Databricks Community

shaunangcx · ‎04-20-2023

I have a workflow which will run every month and it will create a new notebook containing the outputs from the main notebook. However, after some time, the outputs from the created notebook will disappear. Is there anyway I can retain the outputs?

Anonymous · ‎04-24-2023

@Shaun Ang :

There are a few possible reasons why the outputs from the created notebook might be disappearing:

Notebook permissions: It's possible that the user or service account running the workflow does not have permission to write to the destination notebook. Make sure that the user or service account has the necessary permissions to write to the notebook.
Notebook deletion: It's possible that the created notebook is being deleted or overwritten by another process or user. Make sure that the workflow is not deleting or overwriting the notebook, and that no other processes or users are deleting or overwriting the notebook.
Notebook metadata: The Jupyter notebook format stores outputs as metadata in the notebook file. It's possible that the created notebook is missing or has corrupted metadata, which is causing the outputs to disappear. You can try opening the created notebook in a text editor and checking the metadata to see if the outputs are present.

To retain the outputs, you can try the following:

Save the created notebook in a different location or with a different name to avoid overwriting the original notebook.
Use version control to track changes to the notebook and its outputs.
Modify the workflow to include a step that saves the outputs to a separate file or database, rather than relying solely on the notebook metadata.

I hope this helps, and please let me know if you have any further questions or concerns.

View solution in original post

shaunangcx · ‎04-20-2023

To follow up with the discussion, when the new notebook with command outputs is created, it shows that the revision history is empty and it has a pending revision. I have to manually click save for the outputs to stay. Is there a way that I can automatically save the revision from the workflow such that the outputs can be retained?

Anonymous · ‎04-24-2023

@Shaun Ang :

Yes, you can use the Databricks Workspace API to programmatically save the revision of the created notebook, without the need for manual intervention.

You can use the workspace object in the Databricks Python API to create a new revision of the notebook and save its contents.
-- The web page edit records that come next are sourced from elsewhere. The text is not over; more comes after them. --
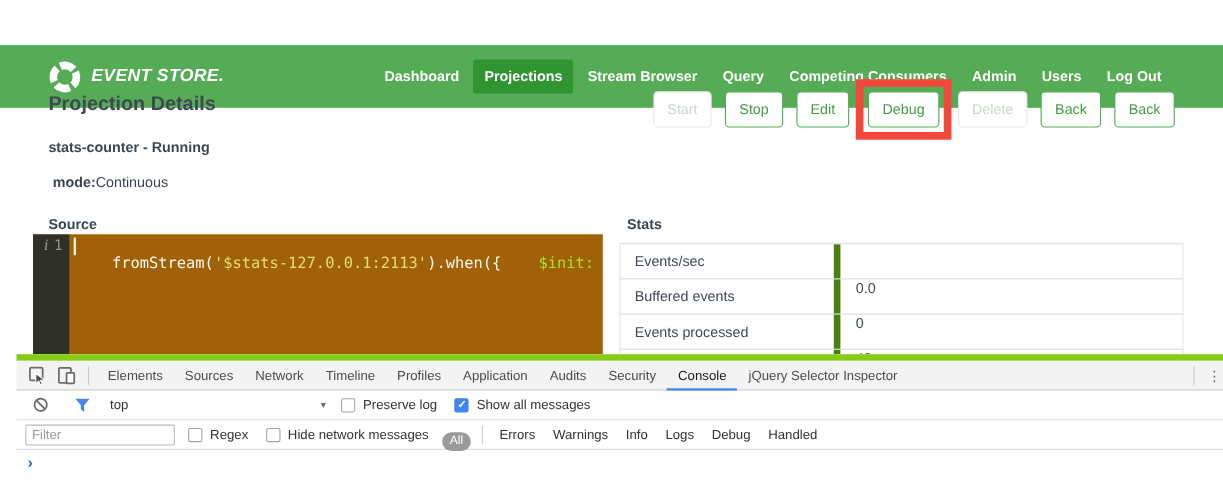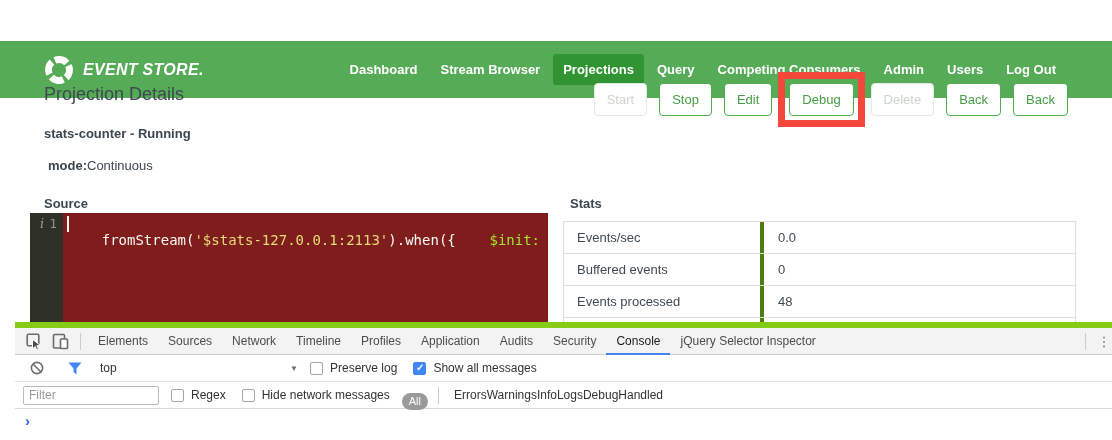--- a/index.html
+++ b/index.html
@@ -10,55 +10,55 @@
   .navbar { position:absolute; top:0; left:0; width:1112px; height:57px;
             background:#56ab56; display:flex; align-items:center; padding:0 46px 0 44px;margin-top:41px; }
   .brand { display:flex; align-items:center; gap:9px; color:#fff; }
   .brand-text { font-size:16px; font-weight:bold; font-style:italic; letter-spacing:.3px; }
   .nav-items { margin-left:auto; display:flex; align-items:center; gap:3px; }
   .nav-item { color:#fff; font-weight:bold; font-size:13px; padding:8px 10px;
               border-radius:3px; text-decoration:none; cursor:pointer; white-space:nowrap; }
   .nav-item.active { background:#2f9431; }
 
   
-  .page-title { position:absolute; left:44px; top:84px; font-size:18px; font-weight:normal; color:#3e4852; }
+  .page-title { position:absolute; left:44px; top:84px; font-size:18px; font-weight:bold; color:#3e4852; }
   .actions { position:absolute; right:44px; top:76px; height:46px; display:flex; align-items:center; gap:12px; }
   .btn { height:33px; padding:0 12px; background:#fff; border:1px solid #4cae4c; border-radius:4px;
          color:#449d44; font-size:13px; font-family:"Liberation Sans", sans-serif;
          display:flex; align-items:center; cursor:pointer; }
   .btn.disabled { border-color:#e3eae3; color:#ccd6cc; cursor:default; }
   .debug-wrap { border:7px solid #f4473b; padding:4px; margin:-11px -6px; display:flex; }
 
   .proj-status { position:absolute; left:44px; top:126px; font-size:13px; font-weight:bold; color:#3b4650; }
   .mode-line { position:absolute; left:48px; top:158px; font-size:13px; color:#3b4650; }
   .mode-line .mode-k { font-weight:bold; }
 
   
   .section-label { font-size:13px; font-weight:bold; color:#3b4650; position:absolute; top:196px; }
   .source-label { left:44px; }
   .stats-label { left:570px; }
   .editor { position:absolute; left:30px; top:213px; width:518px; height:109px;
-            background:#7f1d1d; display:flex; overflow:hidden;
+            background:#a16207; display:flex; overflow:hidden;
             font-family:"DejaVu Sans Mono", monospace; font-size:14px; }
   .gutter { width:33px; background:#2f3129; color:#8f908a; flex:none;
             padding:3px 6px 0 0; text-align:right; font-size:13px; }
   .gutter-info { font-style:italic; font-family:"DejaVu Serif", serif; color:#9a9b95; margin-right:5px; }
   .code-line { padding:3px 0 0 5px; white-space:pre; color:#f8f8f2; position:relative; flex:1; overflow:hidden; }
   .code-line .cursor { position:absolute; left:4px; top:3px; width:2px; height:16px; background:#f8f8f2; }
   .tok-string { color:#e6db74; }
   .tok-variable { color:#a6e22e; }
 
   
   .stats-table { position:absolute; left:563px; top:221px; width:513px; height:101px;
                  overflow:hidden; border-top:1px solid #ddd; }
   .stats-row { display:flex; height:32px; border-bottom:1px solid #ddd;
                border-left:1px solid #ddd; border-right:1px solid #ddd; }
-  .stats-row .k { width:200px; border-right:4px solid #4d7c0f; padding-left:13px;
+  .stats-row .k { width:200px; border-right:6px solid #4d7c0f; padding-left:13px;
                   line-height:31px; font-size:13px; color:#3f4a54; }
-  .stats-row .v { flex:1; padding-left:14px; line-height:31px; font-size:13px; color:#3f4a54; }
+  .stats-row .v { flex:1; padding-left:14px; line-height:31px; font-size:13px; color:#3f4a54;margin-top:24px; }
 
   
   .devtools { position:absolute; left:15px; top:322px; width:1112px; height:152px;
               background:#fff; border-top:6px solid #84cc16; font-size:12px; color:#333; }
   .dt-tabbar { height:27px; background:#f3f3f3; border-bottom:1px solid #cfcfcf;
                display:flex; align-items:center; padding-left:6px; }
   .dt-icon-btn { width:26px; height:22px; display:flex; align-items:center; justify-content:center; cursor:pointer; }
   .dt-sep { width:1px; height:17px; background:#ccc; margin:0 7px; flex:none; }
   .dt-tab { height:27px; padding:0 10px; display:flex; align-items:center; color:#4c4c4c;
             cursor:pointer; white-space:nowrap; }
@@ -75,42 +75,42 @@
         flex:none; cursor:pointer; }
   .cb.checked { background:#4285f4; border-color:#4285f4; position:relative; }
   .cb.checked::after { content:"✓"; position:absolute; left:1.5px; top:-0.5px; color:#fff; font-size:10px; font-weight:bold; }
   .cb-label { margin-left:7px; cursor:default; }
   .gap16 { margin-left:16px; } .gap12 { margin-left:12px; }
   .filter-input { width:136px; height:19px; border:1px solid #bbb; border-radius:2px;
                   font-size:12px; padding:0 5px; font-family:"Liberation Sans", sans-serif; color:#333; }
   .filter-input::placeholder { color:#9a9a9a; }
   .level-all { background:#9a9a9a; color:#fff; border-radius:9px; padding:2px 7px 3px;
                font-size:11px; margin-left:12px; cursor:pointer;margin-top:12px; }
-  .level { cursor:pointer; color:#333; }
+  .level { margin-left:16px; cursor:pointer; color:#333; }
   .dt-output { position:relative; height:36px; }
   .prompt { position:absolute; left:10px; top:3px; color:#2c6ee8; font-weight:bold; font-size:15px; }
 
   .icon-svg { display:block; }
 </style>
 </head>
 <body>
 
 <div class="navbar">
   <div class="brand">
     <span>
       <svg class="icon-svg" width="30" height="30" viewBox="0 0 30 30">
         <circle cx="15" cy="15" r="10.5" fill="none" stroke="#ffffff" stroke-width="7" stroke-dasharray="13 3.5" transform="rotate(-25 15 15)"></circle>
       </svg>
     </span>
     <span class="brand-text">EVENT STORE.</span>
   </div>
   <div class="nav-items">
     <a class="nav-item">Dashboard</a>
+    <a class="nav-item active">Projections</a>
     <a class="nav-item">Stream Browser</a>
-    <a class="nav-item active">Projections</a>
     <a class="nav-item">Query</a>
     <a class="nav-item">Competing Consumers</a>
     <a class="nav-item">Admin</a>
     <a class="nav-item">Users</a>
     <a class="nav-item">Log Out</a>
   </div>
 </div>
 
 <div class="page-title">Projection Details</div>
 

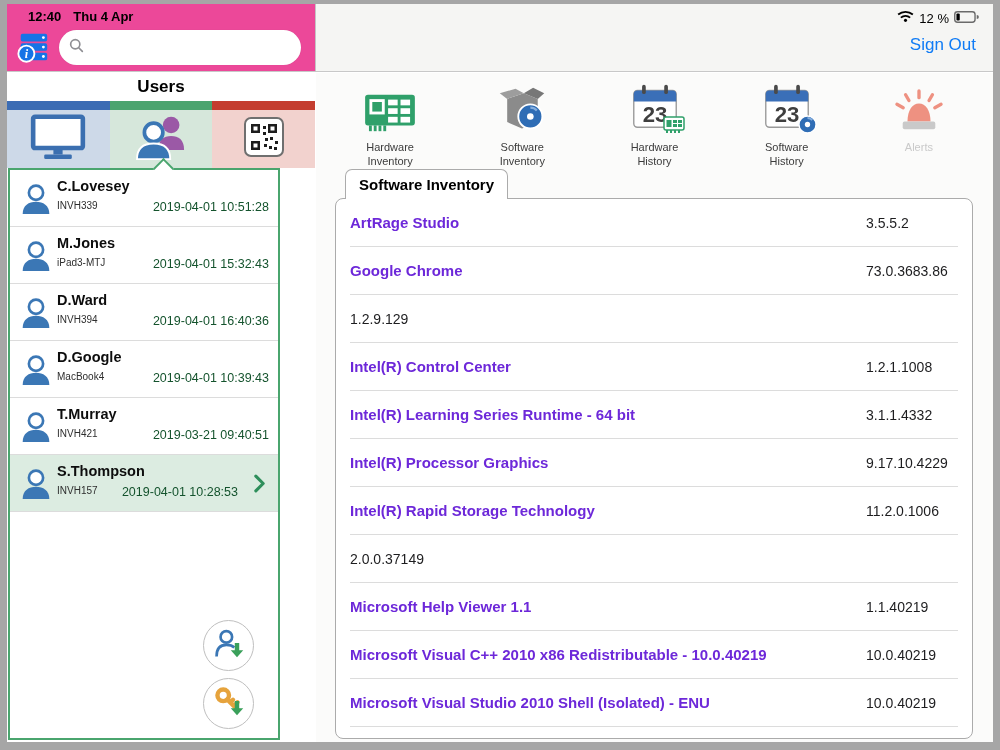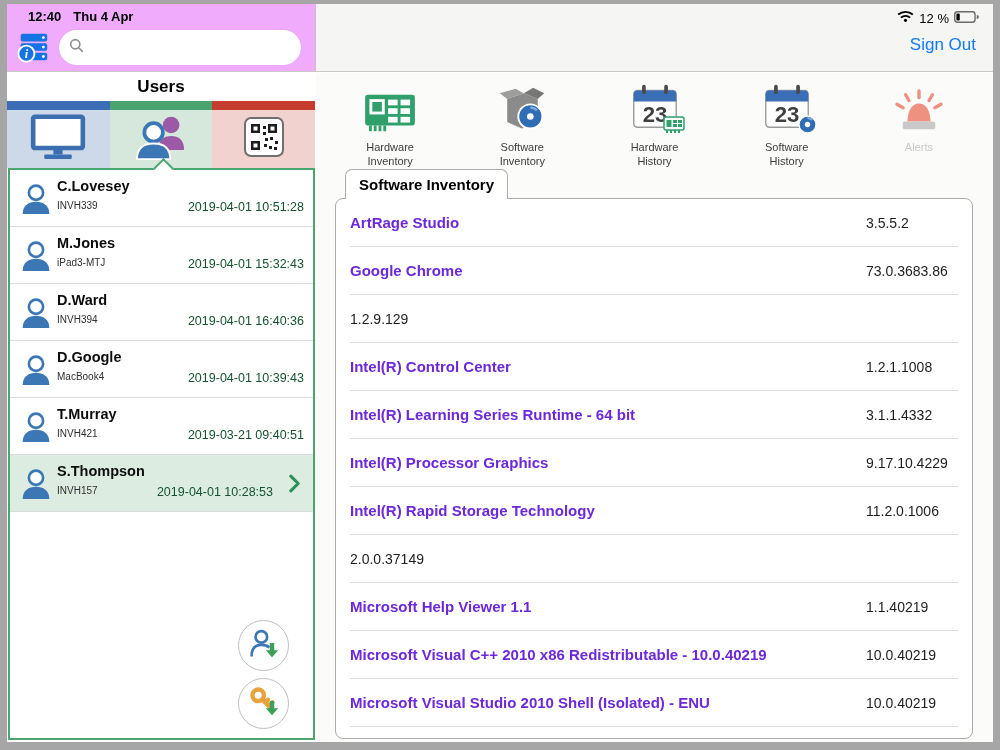--- a/index.html
+++ b/index.html
@@ -1,41 +1,41 @@
 <!DOCTYPE html>
 <html><head>
 <meta charset="utf-8">
 <style>
   * { margin:0; padding:0; box-sizing:border-box; }
   body { font-family:"Liberation Sans", sans-serif; background:#7e7e7e; }
   .device { width:1000px; height:750px; position:relative; background:#a6a6a6; margin:0 auto; }
   .screen { position:absolute; left:7px; top:4px; width:986px; height:738px; background:#fff; overflow:hidden; }
 
   
-  .header-left { position:absolute; left:0; top:0; width:308px; height:68px; background:#f0abfc; border-bottom:1px solid #c8c8c8; }
+  .header-left { position:absolute; left:0; top:0; width:308px; height:68px; background:#ec4899; border-bottom:1px solid #c8c8c8; }
   .header-right { position:absolute; left:308px; top:0; width:678px; height:68px; background:#f5f5f3; border-bottom:1px solid #c8c8c8; border-left:1px solid #c4c4c4; }
   .status-left { position:absolute; left:21px; top:5px; font-size:13px; font-weight:bold; color:#000; display:flex; gap:12px; }
   .status-right { position:absolute; right:14px; top:6px; display:flex; align-items:center; gap:5px; font-size:13px; color:#000; }
   .app-icon { position:absolute; left:9px; top:27px; width:34px; height:34px; }
   .search-bar { position:absolute; left:52px; top:26px; width:242px; height:35px; background:#fff; border-radius:18px; display:flex; align-items:center; padding:0 10px; box-shadow:0 0 1px rgba(0,0,0,.15); }
   .search-bar input { border:none; outline:none; background:transparent; flex:1; font-size:14px; margin-left:6px; font-family:inherit; }
   .signout { position:absolute; right:17px; top:31px; font-size:17px; color:#0f7bf5; cursor:pointer; }
 
   
   .sidebar-bg { position:absolute; left:0; top:68px; width:308px; height:670px; background:#fff; }
   .users-title { position:absolute; left:0; top:68px; width:308px; height:29px; background:#fff; display:flex; align-items:center; justify-content:center; font-size:17px; font-weight:bold; color:#000; }
   .tab-strip { position:absolute; left:0; top:97px; width:308px; height:67px; display:flex; }
   .side-tab { flex:1; display:flex; flex-direction:column; }
   .side-tab .bar { height:9px; }
   .side-tab .body { flex:1; display:flex; align-items:center; justify-content:center; }
   .tab-devices .bar { background:#3b6cb4; } .tab-devices .body { background:#cdd9e8; }
   .tab-users   .bar { background:#4ba46f; } .tab-users   .body { background:#d6e7db; }
   .tab-qr      .bar { background:#c43d2f; } .tab-qr      .body { background:#f2d2ce; }
 
-  .user-list { position:absolute; left:1px; top:164px; width:307px; height:572px; background:#fff; border:2px solid #4aa56e; }
+  .user-list { position:absolute; left:1px; top:164px; width:272px; height:572px; background:#fff; border:2px solid #4aa56e; }
   .notch { position:absolute; left:146px; top:-9px; width:15px; height:15px; background:#fff; border-top:2px solid #4aa56e; border-left:2px solid #4aa56e; transform:rotate(45deg); z-index:2; }
   .user-item { height:57px; position:relative; border-bottom:1px solid #dcdcdc; cursor:pointer; }
   .user-item .picon { position:absolute; left:10px; top:13px; }
   .user-item .uname { position:absolute; left:47px; top:8px; font-size:14.5px; font-weight:bold; color:#0d0d0d; }
   .user-item .udevice { position:absolute; left:47px; top:30px; font-size:10px; color:#2e2e2e; }
   .user-item .utime { position:absolute; right:9px; top:30px; font-size:12.5px; color:#14532d; }
   .user-item.selected { background:#dcece1; }
   .user-item.selected .utime { right:40px; }
   .user-item .chev { position:absolute; right:13px; top:19px; }
   .circle-btn { position:absolute; width:51px; height:51px; border-radius:50%; background:#fff; border:1.5px solid #bfbfbf; display:flex; align-items:center; justify-content:center; cursor:pointer; }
Here's an example code snippet that shows how to do this:

import requests
import json
from databricks_cli.sdk.api_client import ApiClient
from databricks_cli.workspace.api import WorkspaceApi
 
# Set up the Databricks API client
api_client = ApiClient(token=dbutils.secrets.get(scope="<scope>", key="<key>"))
workspace_api = WorkspaceApi(api_client)
 
# Create a new revision of the notebook
notebook_path = "/path/to/new/notebook"
notebook_name = "new_notebook_name"
notebook_content = dbutils.fs.head(notebook_path)
notebook = workspace_api.import_workspace(
    notebook_name, 
    format="SOURCE",
    language="PYTHON",
    content=json.dumps({"content": notebook_content})
)
 
# Save the new revision of the notebook
notebook_revision = notebook["object_id"]
workspace_api.save(notebook_path, revision=notebook_revision)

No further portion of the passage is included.